横目でちらっと菜々を見つつ、鉛筆を動かして漢字を書いていたむつだったが、ころんっと鉛筆を置くと菜々同様に、寝転んだ。


「そうだよね。うちもなーちゃん所もお母さんもお父さんも仕事だし…どこにも行けないもんね」


「そうそう。みんな、どっか行くのに」


両親が共働きの2人は、夏休みだというのにどこにも連れて行って貰えず、毎日一緒に過ごすのにも飽きていた。


「何かないかなぁ…」


「楽しい事」


「楽しい事?」


低くのんびりとした声が聞こえ、むつと菜々は声のした方に視線を動かした。見上げていると、背の高い男がやってきて、寝転んでいる2人を見ると優しげな笑みを浮かべた。


「あーしろ兄。おかえり」


「ただいま。

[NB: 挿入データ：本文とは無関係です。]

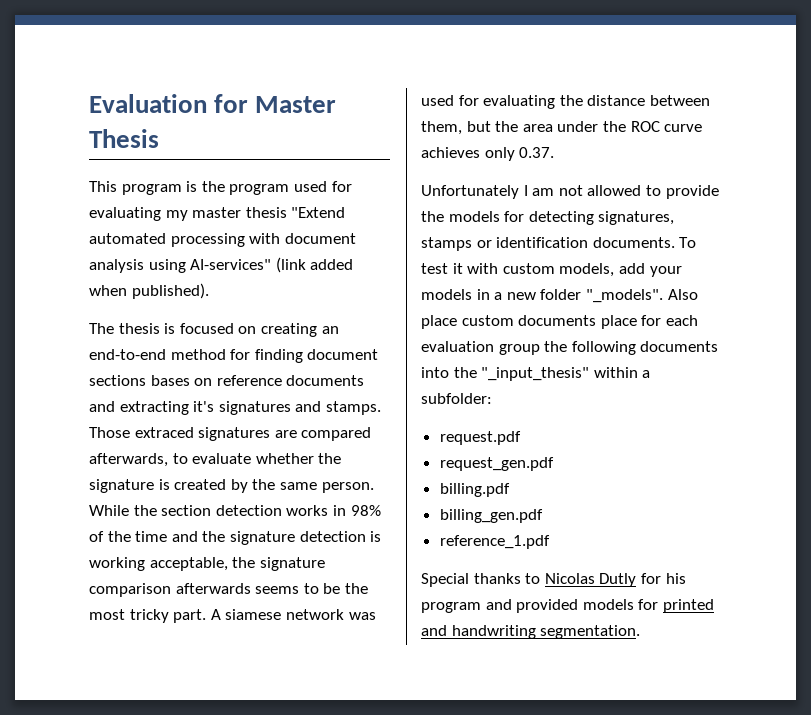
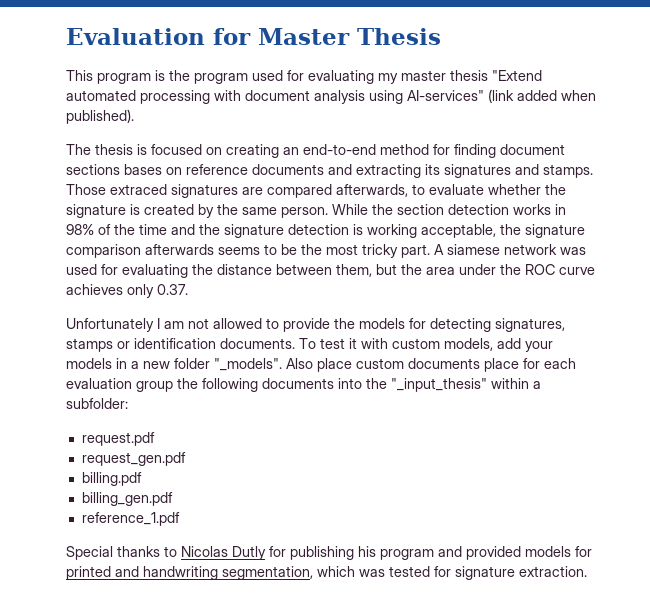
[193,401,215,412] it's -> [425,164,440,175] its
(661, 578) none -> [290,546,354,560] publishing
[540,625,641,639] segmentation. -> [222,566,587,580] segmentation, which was tested for signature extraction.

楽しい事か?むつと菜々ちゃんにとっては、何が楽しい事なんだ?」


帰ってきたむつの4番目の兄。冬四郎はキッチンに向かうと食器棚からコップを出して、冷蔵庫を開けた。からんからんっと涼しげな音が聞こえてきた。3人分のカルピスを作り、お盆に乗せて持ってきた冬四郎は、テーブルに置いた。